(TASK TO CARRY OUT): The output is the lines below from the one with "[798,224,810,236] it -> (370, 47) none" through the one with "[749,278,833,290] sink variable", both included, printed exactly and with no other line.

(RECORDS):
'''

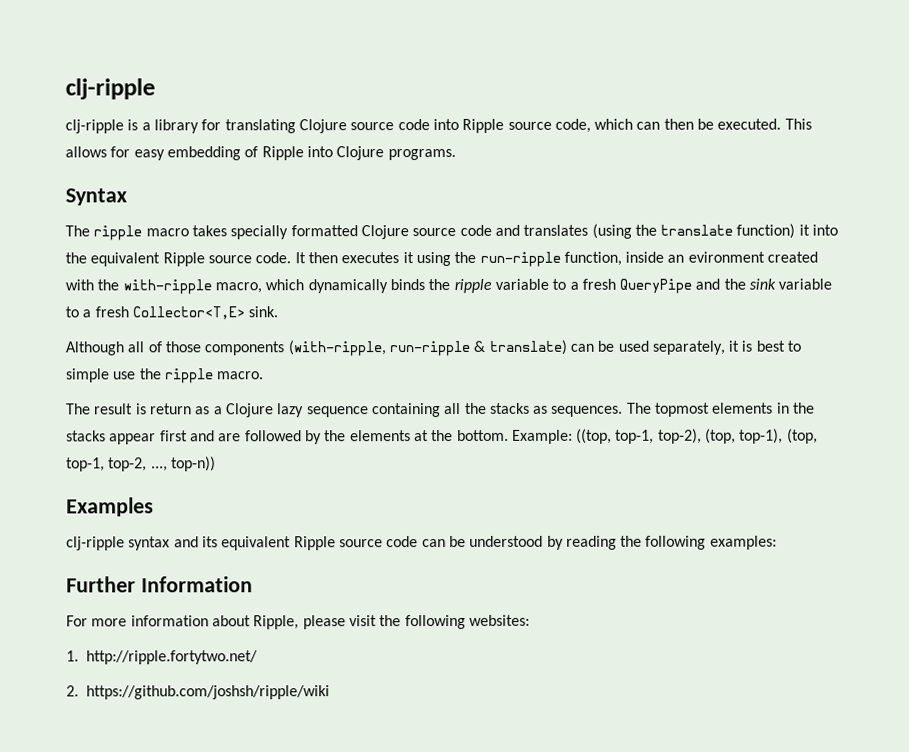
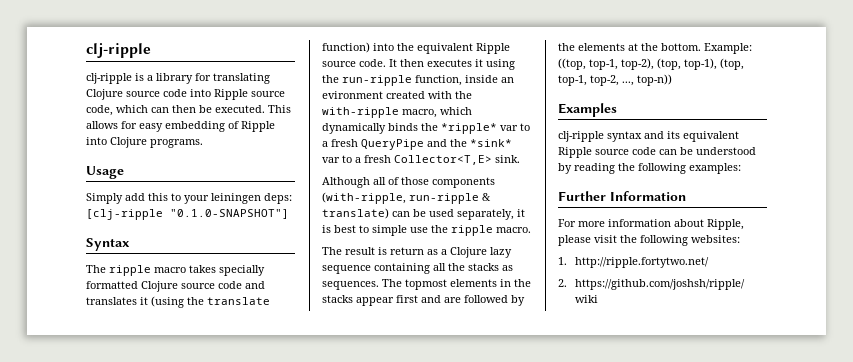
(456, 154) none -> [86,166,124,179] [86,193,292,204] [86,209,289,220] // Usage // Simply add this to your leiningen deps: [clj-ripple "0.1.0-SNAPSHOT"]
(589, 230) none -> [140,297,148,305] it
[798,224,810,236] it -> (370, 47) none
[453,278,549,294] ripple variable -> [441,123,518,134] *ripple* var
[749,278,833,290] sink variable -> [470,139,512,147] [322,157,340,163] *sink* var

'''
'''

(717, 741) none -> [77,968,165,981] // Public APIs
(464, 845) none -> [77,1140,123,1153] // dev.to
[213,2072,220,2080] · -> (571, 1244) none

'''

(RESULT):
[798,224,810,236] it -> (370, 47) none
[453,278,549,294] ripple variable -> [441,123,518,134] *ripple* var
[749,278,833,290] sink variable -> [470,139,512,147] [322,157,340,163] *sink* var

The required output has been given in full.